Gary Cornel Melton v. State of Florida

CourtDistrict Court of Appeal of Florida
DecidedMarch 27, 2024
Docket2022-0574
StatusPublished

This text of Gary Cornel Melton v. State of Florida (Gary Cornel Melton v. State of Florida) is published on Counsel Stack Legal Research, covering District Court of Appeal of Florida primary law. Counsel Stack provides free access to over 12 million legal documents including statutes, case law, regulations, and constitutions.

Bluebook
Gary Cornel Melton v. State of Florida, (Fla. Ct. App. 2024).

Opinion

FIRST DISTRICT COURT OF APPEAL STATE OF FLORIDA _____________________________

No. 1D2022-0574 _____________________________

GARY CORNEL MELTON,

Appellant,

v.

STATE OF FLORIDA,

Appellee. _____________________________

On appeal from the Circuit Court for Escambia County.

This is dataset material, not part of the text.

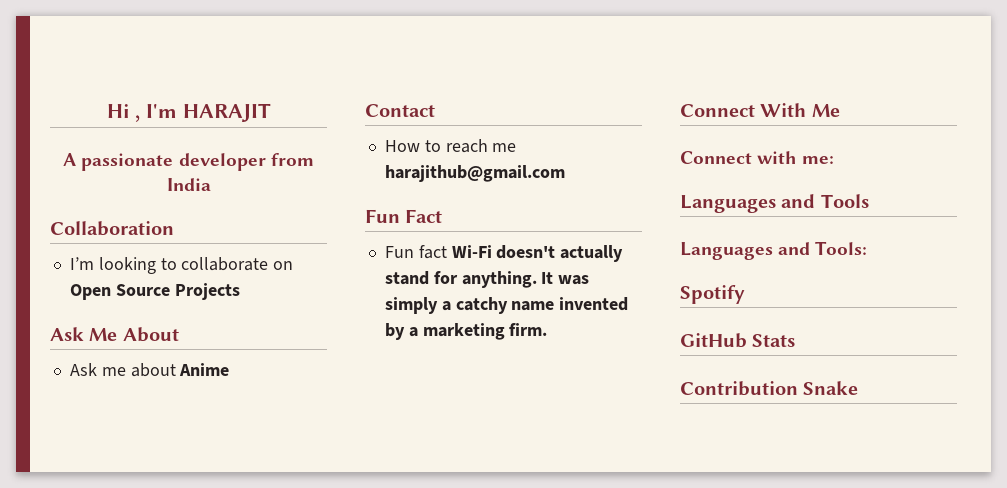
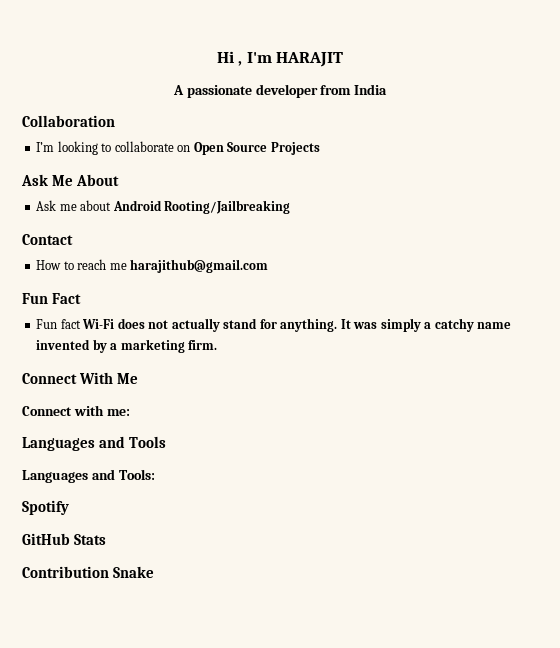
- Ask me about Anime
+ Ask me about Android Rooting/Jailbreaking
- Fun fact Wi-Fi doesn't actually stand for anything.
+ Fun fact Wi-Fi does not actually stand for anything.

Jennie Kinsey, Judge.

March 27, 2024

PER CURIAM.

Appellant was charged by information with burglary of a structure with assault or battery. He was convicted of the permissive lesser included offense of burglary of an occupied structure. He raises two issues on appeal. First, Appellant claims that his conviction is improper because the information failed to properly plead the permissive lesser included offense. Second, Appellant argues that the charges against him should have been dismissed due to a discovery violation by the State. Finding no reversible error, we affirm Appellant’s judgment and sentence.

Appellant represented himself at a bench trial after waiving his right to a jury trial. Prior to trial, Appellant filed a motion to dismiss, arguing dismissal was proper because the State failed to provide him discovery in the case. The State had provided Appellant with discovery for one of his other pending cases, but not for the instant case that was proceeding to trial. At a hearing on the matter, the State explained that the discovery violation was an oversight and not intentional and pointed out that discovery was provided to his previously appointed counsel. The State provided Appellant with an additional copy of the discovery at the hearing. Due to the alleged discovery violation, the trial court conducted a Richardson 1 hearing. The trial court found there was a discovery violation, but that the violation was not willful nor intentional. The trial court offered Appellant additional time to prepare for trial as a remedy, but Appellant refused to withdraw his request for speedy trial.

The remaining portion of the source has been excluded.